"O papel dobrado sob a mesa revelava as inquietações do coração e da mente. Eram só pensamentos soltos; a razão querendo transcender sobre a realidade imposta pelo universo; sonhos palpáveis, mas tão distantes e voláteis...
Era só aquela velha angustia de querer saber mais: ultrapassar os vales vistos da janela, correr sem saber para onde ir e, assim sendo, chegar onde encontramos a nós mesmos; chegar ao inesperado e a inecalculável satisfação que chamamos de acaso, o que, nada mais é do que nosso, e insubstituivelmente nosso, destino.

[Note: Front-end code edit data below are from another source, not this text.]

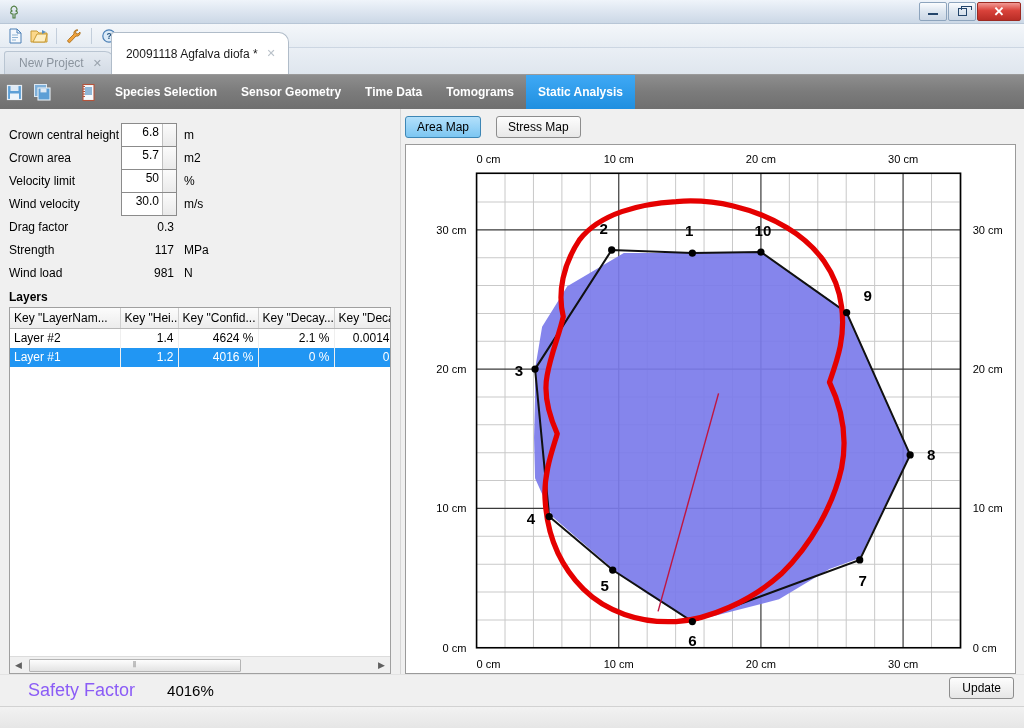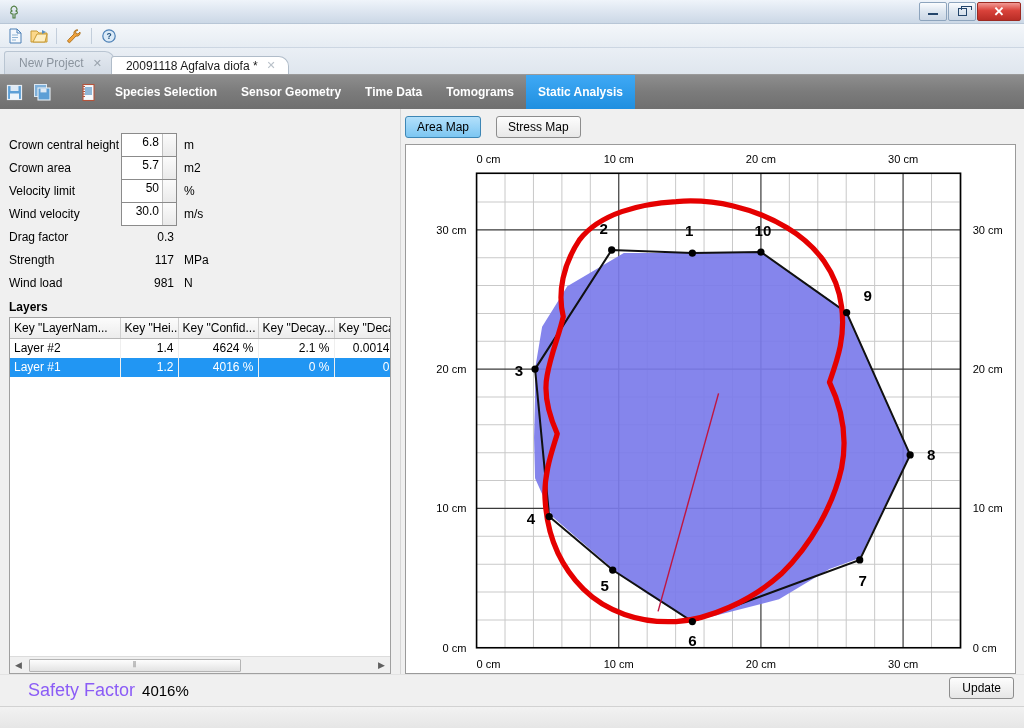"20091118 Agfalva diofa *" .doctab.active { height: 18px -> 42px }
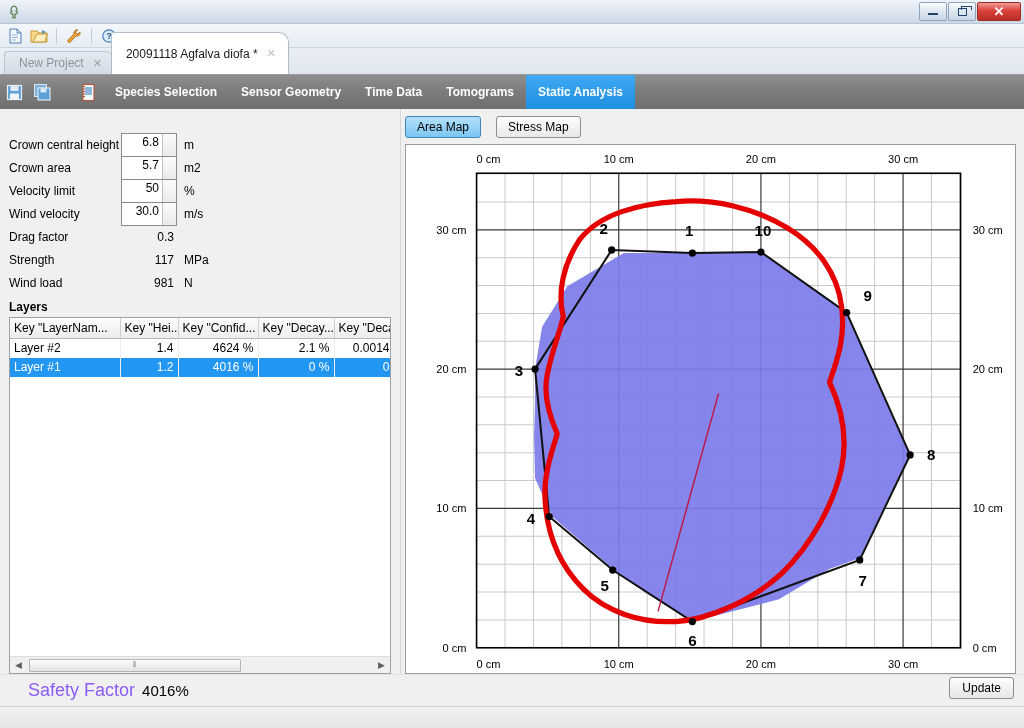"Crown central height" #leftpanel { padding-top: 24px -> 14px }
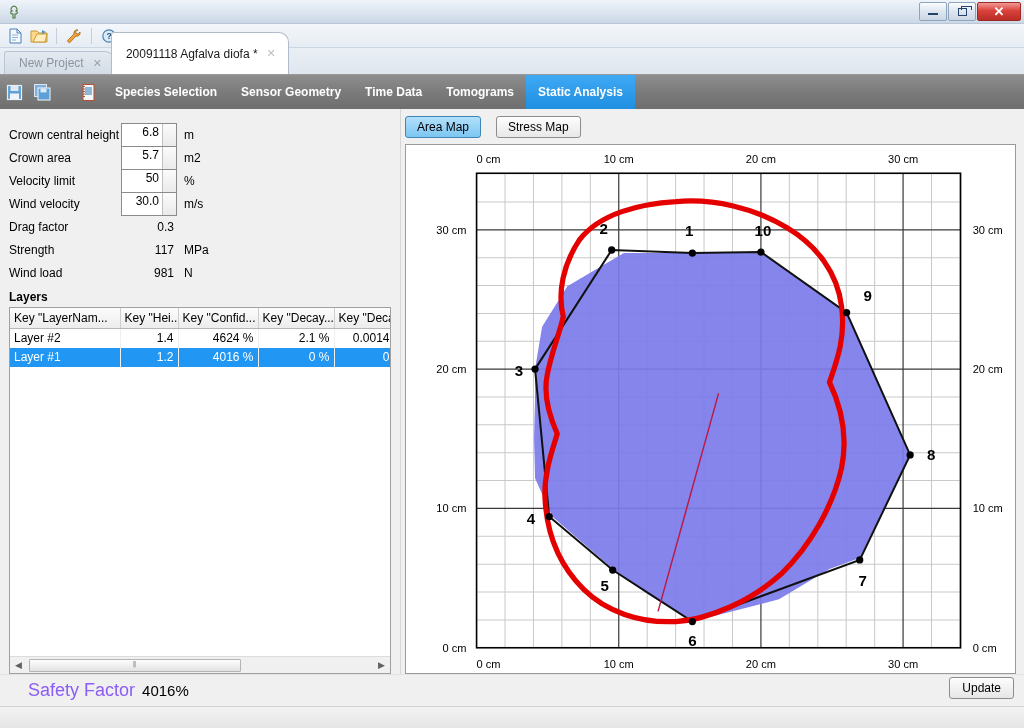"4016%" #sf-value { margin-left: 7px -> 32px }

Em um daquelas surtos que nos faz sentir o coração e toda a sua força sobre nós, bateu na mesa suas mãos, amassando o rascunho do que ainda estava por vir. Tirou o seu lenço vermelho do pescoço, sua marca pessoal, e o jogou longe.

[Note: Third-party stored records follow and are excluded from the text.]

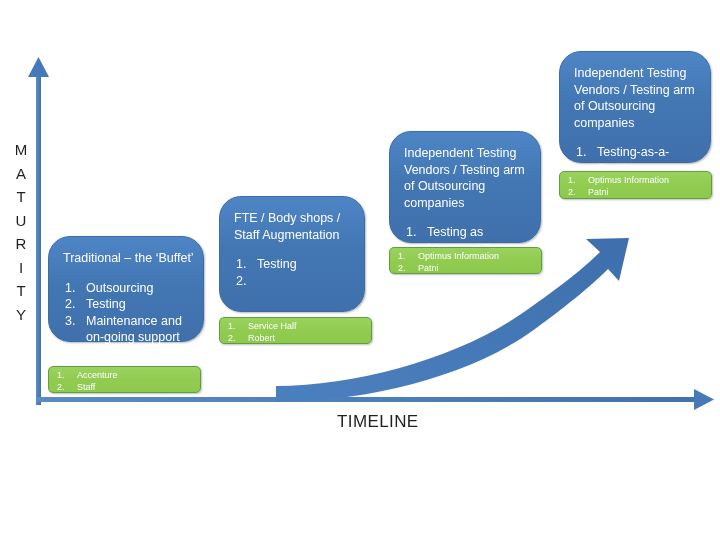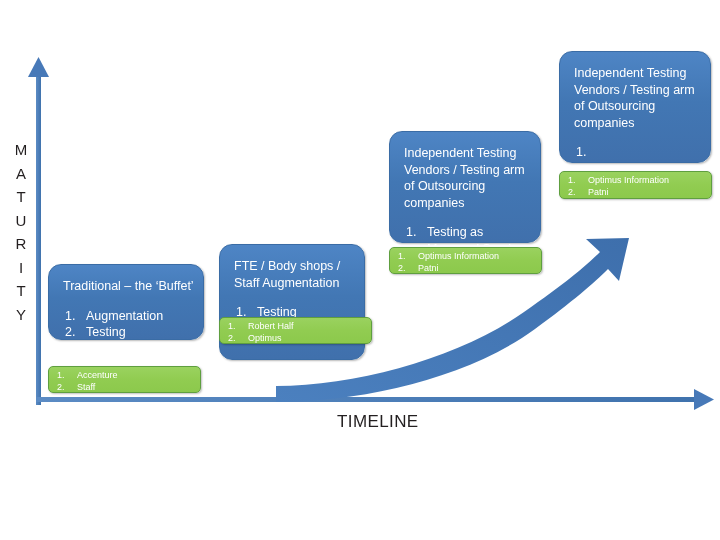"Independent Testing Vendors / Testing" .blue-box { border-radius: 13px -> 22px }
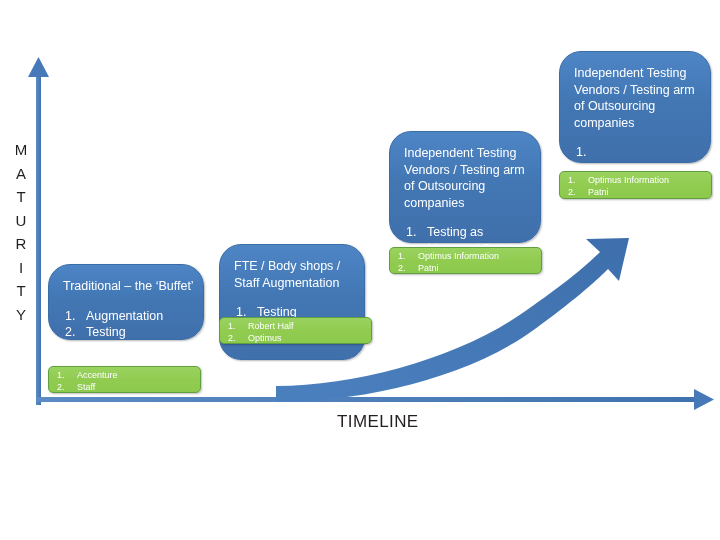"Testing-as-a-Service" span.txt { html: none -> <span>Testing-as-a-Service</span> }
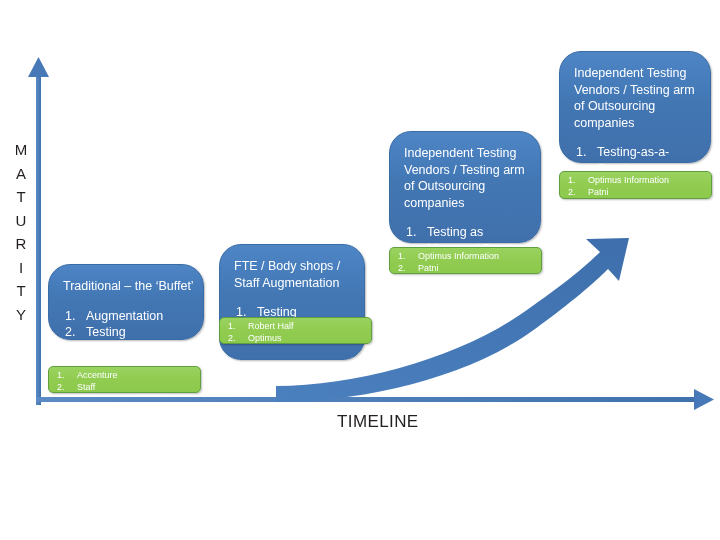"FTE / Body shops /" div.blue-box { margin-top: 48px -> none }
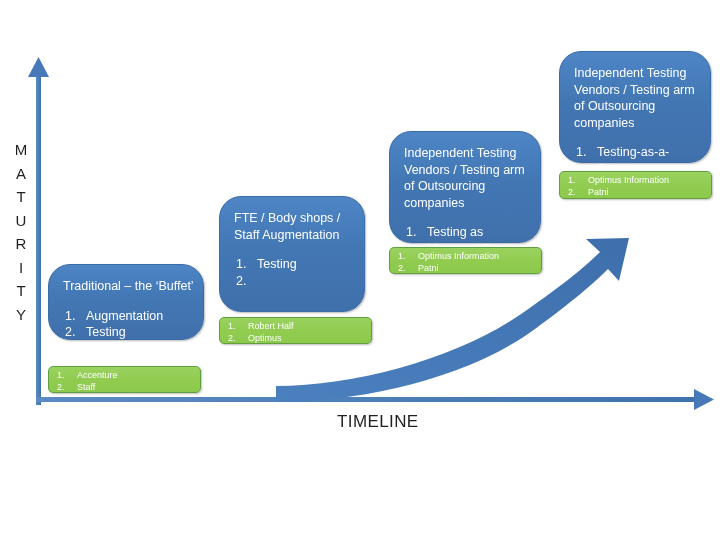"Traditional – the ‘Buffet’" div.blue-box { height: 76px -> 106px; top: 264px -> 236px }
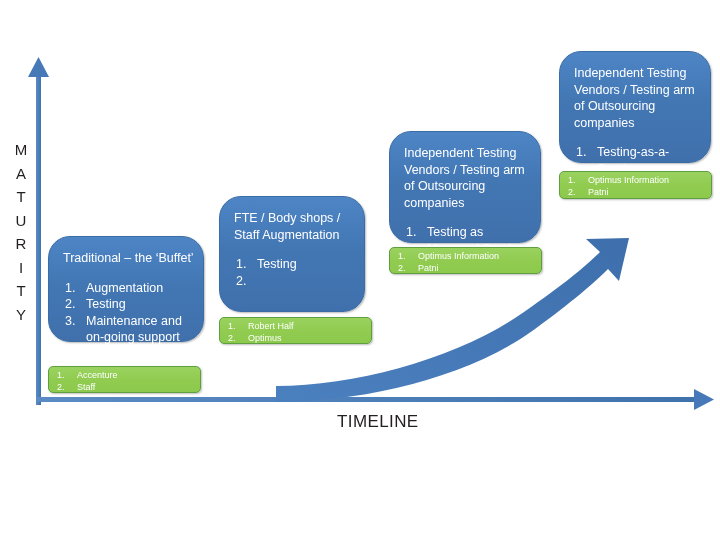"Augmentation" span.txt { text: Augmentation -> Outsourcing }
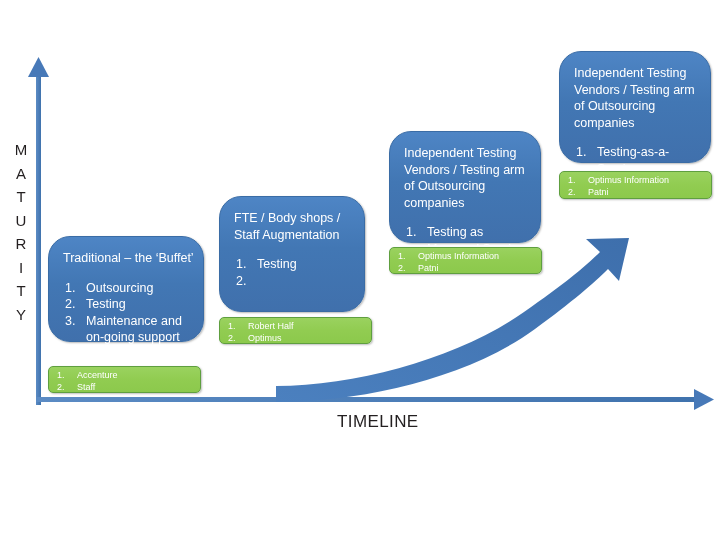"Robert Half" span.txt { text: Robert -> Service }
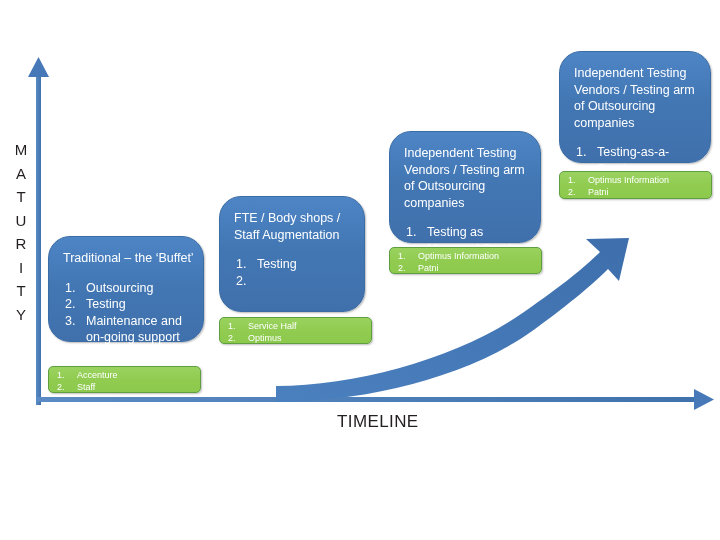"Optimus" span.txt { text: Optimus -> Robert }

Podia-se ouvir seus dentes chocarem um contra o outro, podia-se ver a desesperança nascendo em seus olhos, podia-se sentir o corpo quente que caia bruscamente na cadeira. E depois... depois tudo ficava calmo novamente.

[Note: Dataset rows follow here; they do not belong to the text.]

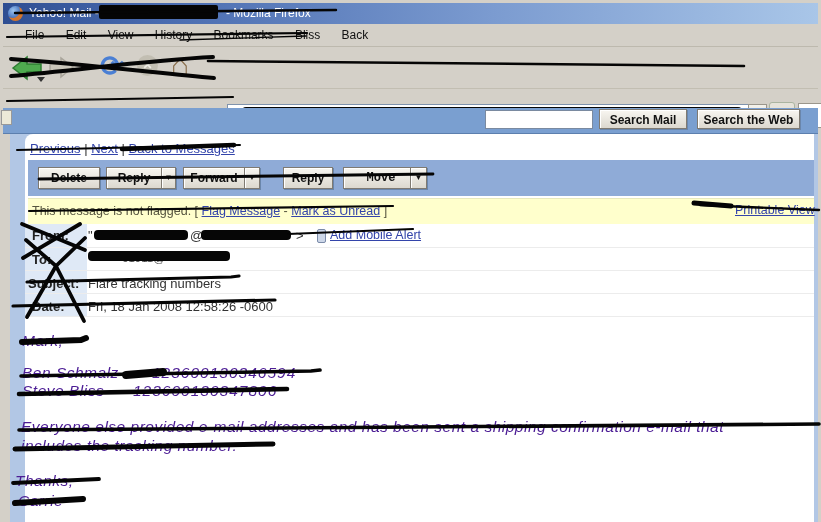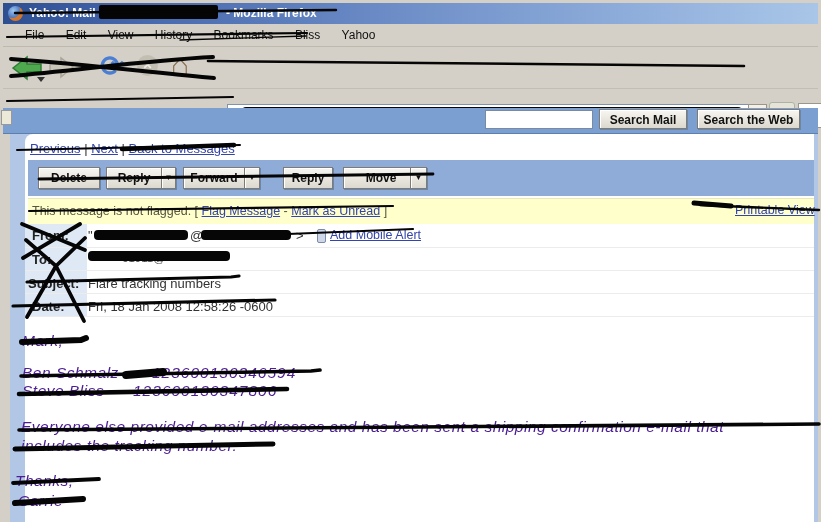"- Mozilla Firefox" .titlebar { font-weight: bold -> normal }
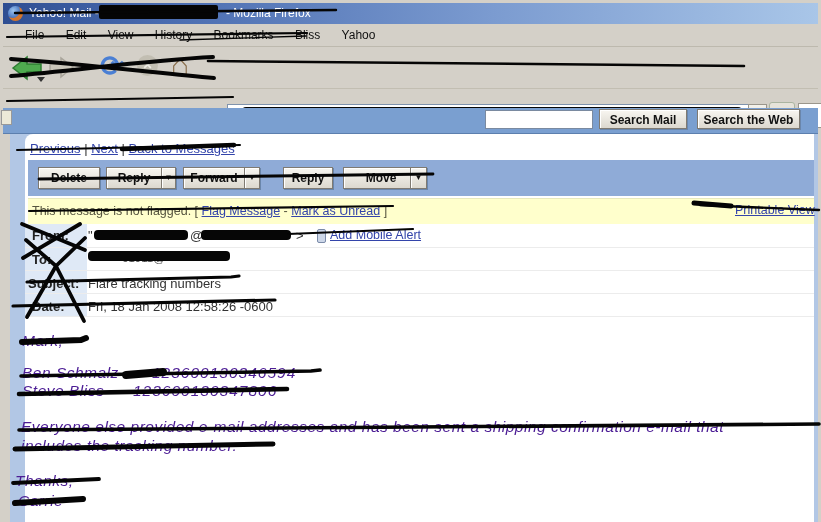"Yahoo" span { text: Yahoo -> Back }
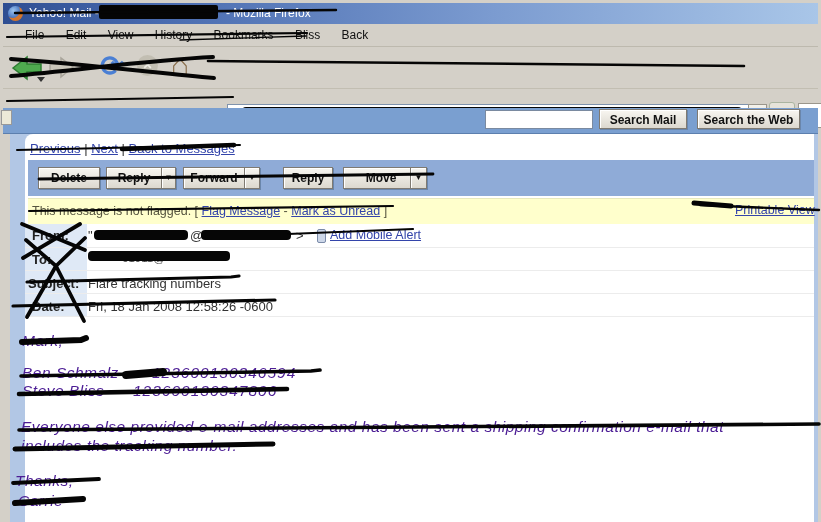"Move" div.abs { font-family: none -> Liberation Mono, monospace }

Tamborilou os dedos em sua perna, respirou fundo, uma, duas, três vezes. Pegou novamente o papel e o desamassou. Com os mesmos dedos, mais calmos, desenhou uma linha, e depois outra. Foi passando a mão até formar algo que lhe parecia familiar. "Talvez não", pensou. "Isso ainda não serve".
Abriu a janela, e o jogou, deixando o vento levar o seu então, desconhecido avião de papel.
Fechou a janela. Guardou seus outros rabiscos em uma gaveta. Trancou-os e nunca mais mexeu.
Só pôde respirar as velhas e amareladas folhas, anos mais tarde - em umas dessas mudanças que toda escrivaninha passa - quando novas mãos e novas ideias as fizeram viver.
Talvez, em algum lugar, um dia, o velho do lenço vermelho soube que o mesmo vento que um dia levou o seu papel, levou também o homem às nuvens.
Acaso? Não. Deus não lança dados, mas inicia o jogo. E você o continua com seu destino."